В результате вышла мутная история, густо поросшая легендами. Замелькали фирмы-однодневки, которым какими-то кривыми путями передоверялись права театра на пользование площадями: «туда, потом сюда, а потом вот туда…» Все это не могло не привести к серьезным конфликтам экономических интересов людей, которые в той или иной степени этими вопросами ведали.
Я не думаю, что Олег Николаевич хоть как-то во всем этом разбирался. Скорее, он доверял другим. К тому же ему катастрофически не хватало здоровья на то, чтобы отслеживать состояние дел. В результате, когда я довольно скоро после смерти Ефремова попытался инвентаризировать театральное хозяйство, я обнаружил, что тринадцать с половиной тысяч квадратных метров нежилых площадей безвозвратно утрачены, а театру остались только три, в которые я и вцепился своей, так сказать, бульдожьей хваткой. По документации сегодняшнего дня в случае, если будет реализован инвестиционный проект и напротив МХТ будут выстроены новые здания, театр получит в собственность всего три тысячи квадратных метров вместо шестнадцати с половиной.
Это довольно важная часть предыстории, которая, возможно, впоследствии прольет свет и на нелады, и, в частности, на довольно постыдную инсценировку судебного процесса против нескольких сотрудников Художественного театра, который был начат в 2007 году и продолжался два с половиной года.

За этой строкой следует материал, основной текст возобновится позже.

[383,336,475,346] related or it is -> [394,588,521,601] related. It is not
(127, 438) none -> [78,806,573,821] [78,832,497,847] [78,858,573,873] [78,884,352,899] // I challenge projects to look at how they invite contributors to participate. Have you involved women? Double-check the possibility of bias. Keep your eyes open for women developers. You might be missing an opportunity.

После похорон Олега Николаевича за меня довольно стремительно и активно взялся тогдашний министр культуры Михаил Ефимович Швыдкой. Разговор, как всегда в таких случаях, был тайный и… без вариантов, как говорится. Здесь невозможно было сказать – «да пошли вы…» Швыдкой объяснил мне, что, дескать, отказываться от предложения возглавить Художественный театр мне было бы нехорошо, непорядочно, потому как здесь мне и ремесло в руки дали, и здесь я полтора десятка лет был ректором Школы-студии. Ну и, наконец, я не участвовал во всех вышеизложенных «славных экономических новациях». Хочу напомнить, что я, играя по одной премьере в год, никогда и никаким образом не принимал участия в общественной и иной жизни МХАТа, а был только его актером – актером, который играл некоторые спектакли в театре, где помимо меня в труппе было еще сто с лишним человек.
Кстати, те пятнадцать лет, пока занимался Школой-студией МХАТ, я служил в Художественном театре на полставки, при том, что «Амадей», в котором я играл Сальери, приносил, кажется, наибольший финансовый успех театру, с трудом сводившему концы с концами.

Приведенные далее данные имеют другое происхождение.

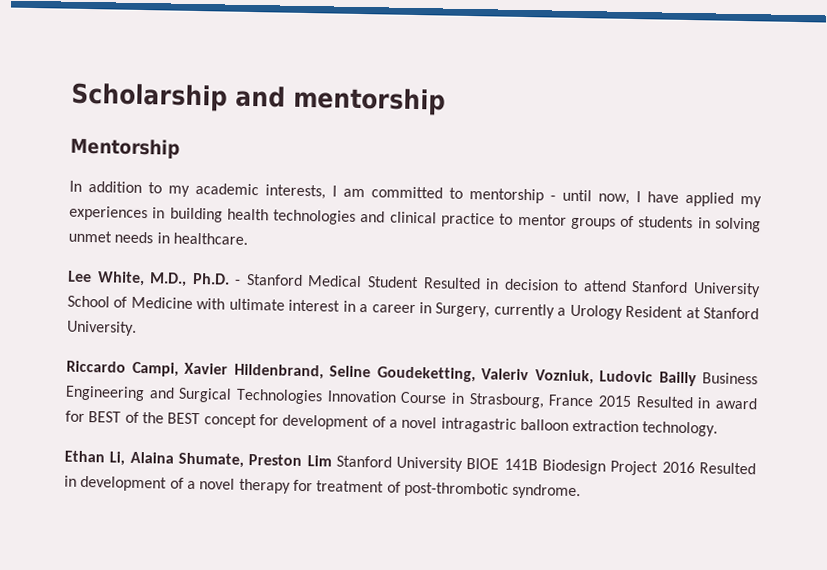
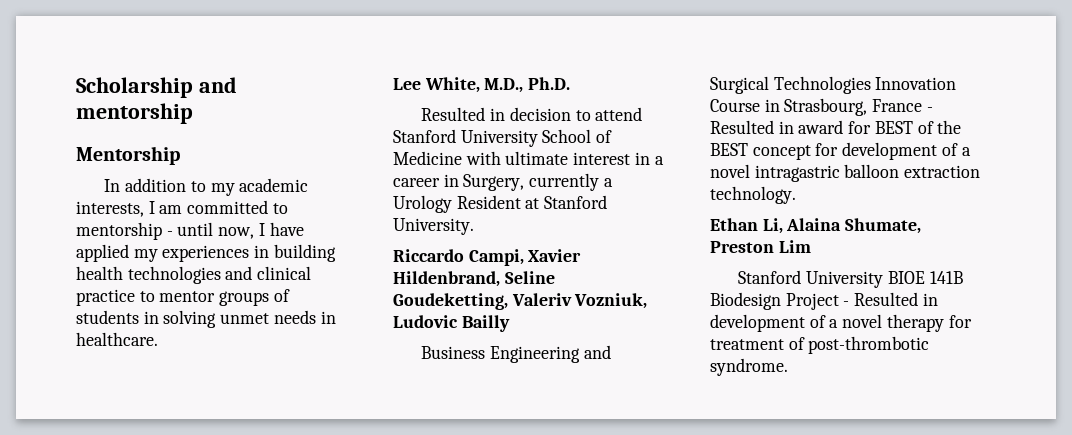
[234,273,419,289] - Stanford Medical Student -> (571, 83) //
(697, 379) none -> (510, 323) //
[598,395,632,408] 2015 -> [926,107,933,112] -
(332, 461) none -> (811, 246) //
[661,461,695,474] 2016 -> [843,301,850,306] -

Сам Олег Николаевич Ефремов был рожден для Художественного театра. Но… для идеального Художественного театра. В реальный советский МХАТ, когда Ефремов закончил Школу-студию, его не взяли, и он вынужденно отправился «состаиваться» в Центральный детский театр (кстати, к несомненному счастью ЦДТ, потому что после появления Олега Николаевича именно там началось возрождение российского театра).

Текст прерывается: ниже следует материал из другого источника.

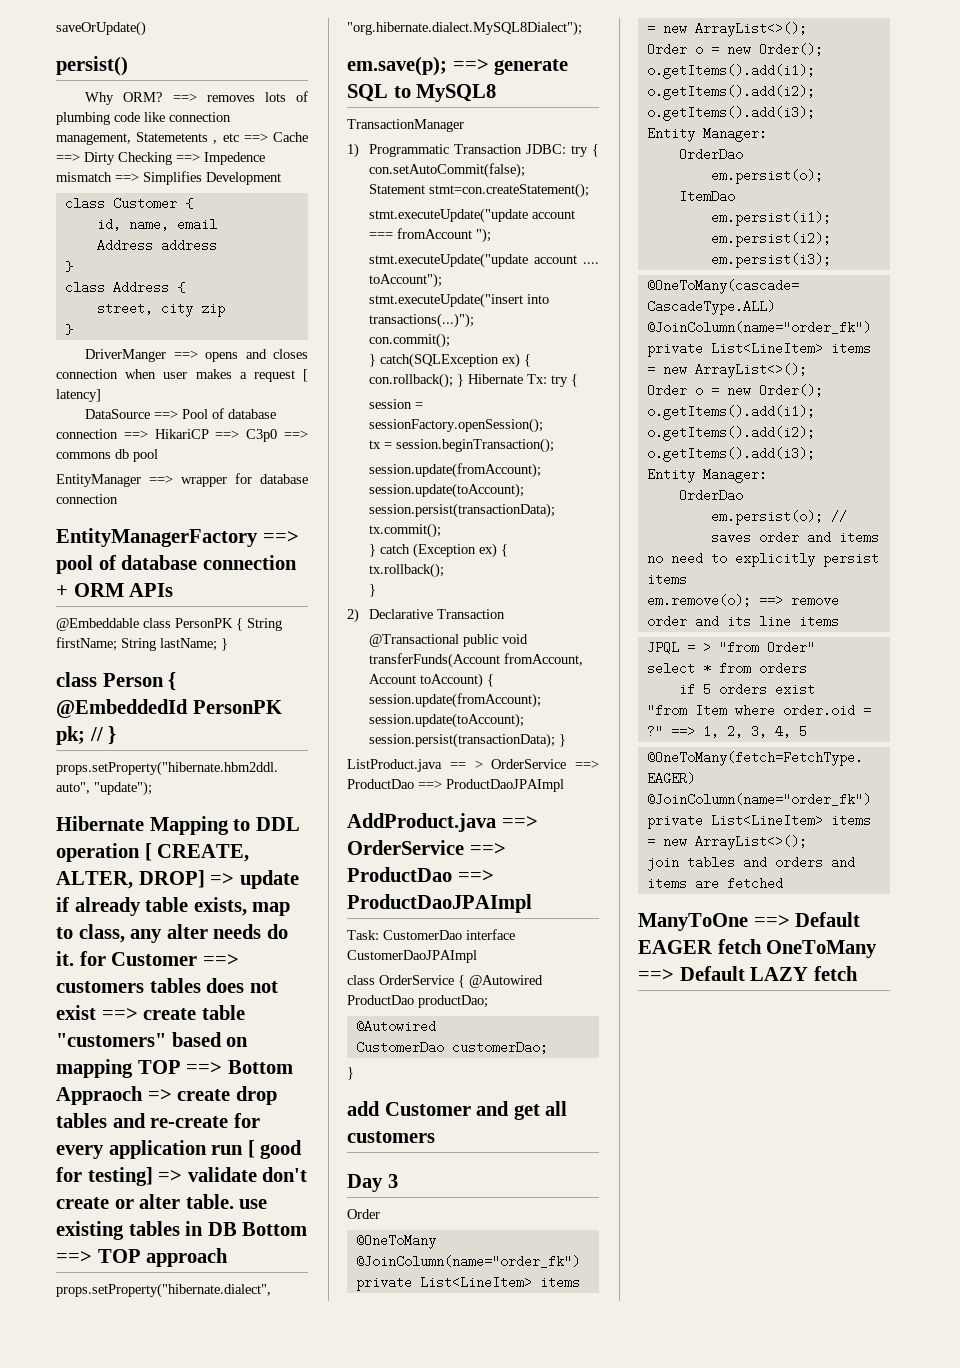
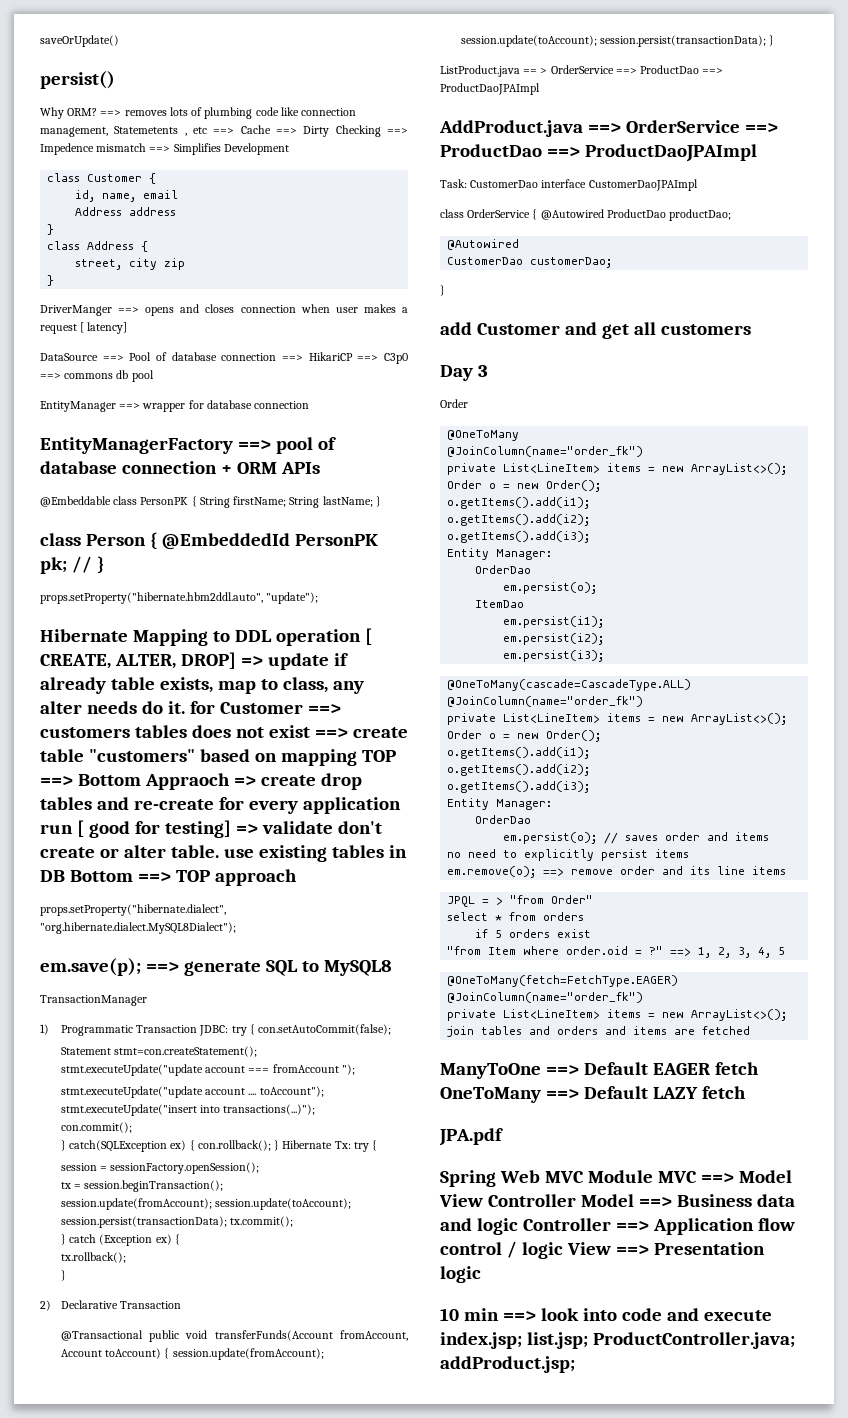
(858, 973) none -> [439,1128,503,1146] [440,1170,792,1187] [439,1194,795,1207] [440,1218,795,1235] [440,1241,765,1259] [440,1266,481,1283] [440,1308,772,1321] [440,1332,795,1349] [440,1356,575,1373] // JPA.pdf // Spring Web MVC Module MVC ==> Model View Controller Model ==> Business data and logic Controller ==> Application flow control / logic View ==> Presentation logic // 10 min ==> look into code and execute index.jsp; list.jsp; ProductController.java; addProduct.jsp;

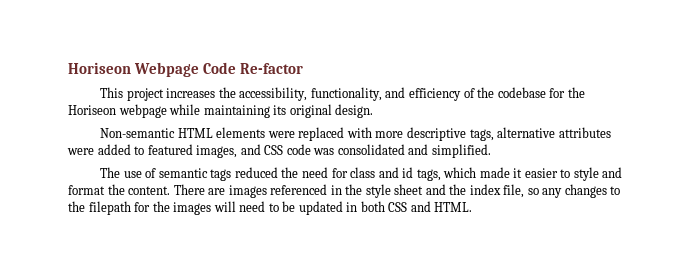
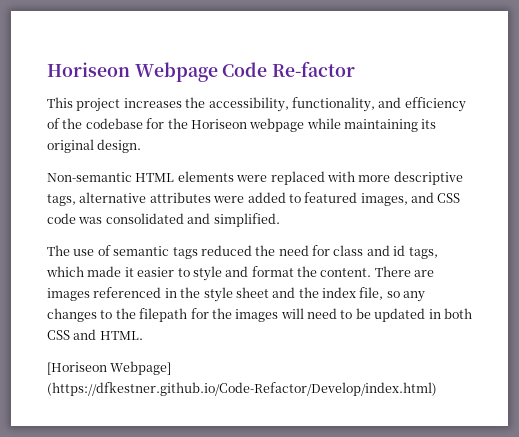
(473, 207) none -> [47,361,172,375] [47,382,437,396] // [Horiseon Webpage] (https://dfkestner.github.io/Code-Refactor/Develop/index.html)

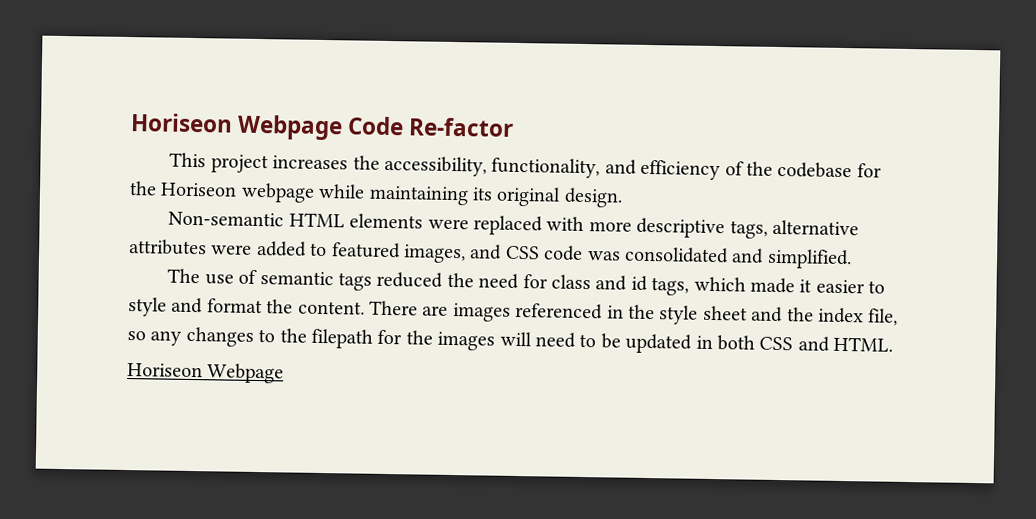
[47,361,172,375] [47,382,437,396] [Horiseon Webpage] (https://dfkestner.github.io/Code-Refactor/Develop/index.html) -> [127,363,285,384] Horiseon Webpage

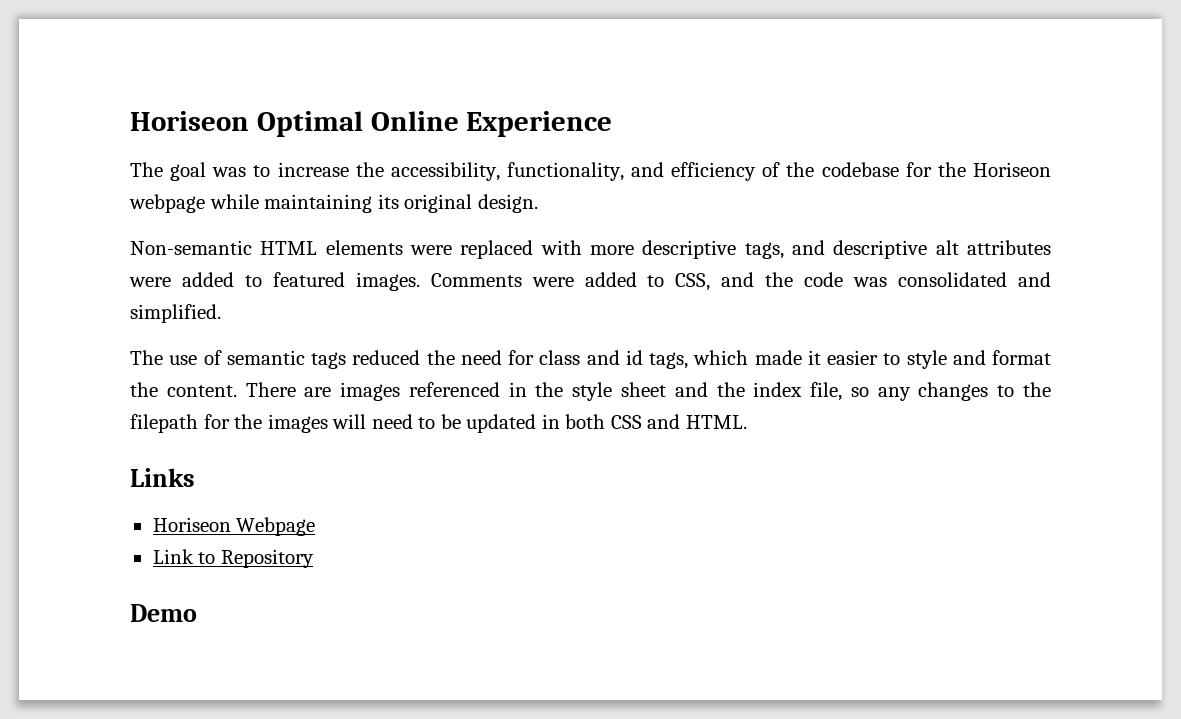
[130,113,515,141] [169,152,349,174] Horiseon Webpage Code Re-factor // This project increases -> [130,111,613,137] [130,162,349,181] Horiseon Optimal Online Experience // The goal was to increase
[771,219,859,236] alternative -> [792,240,959,259] and descriptive alt
[403,244,540,264] images, and CSS -> [355,272,794,291] images. Comments were added to CSS, and the
[127,363,285,384] // Horiseon Webpage -> [130,468,195,487] [152,517,316,536] [152,549,314,568] [130,604,197,622] // Links // Horiseon Webpage // Link to Repository // Demo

Но Ефремов-то считал, что он по праву должен работать во МХАТе! Дарование его актерское было очевидно, характер и задатки – бунтарские, мощные организационные способности также бесспорны. Однако в 1949 году с его курса во МХАТе оставили, если память мне не изменяет, только Алешу Покровского. А Олега – нет. Настолько он не вписывался, не вставал в строй. И ссадина эта была для Олега очень болезненной, особенно по молодости. Я убежден, что обида на Художественный театр осталась в его душе на всю жизнь.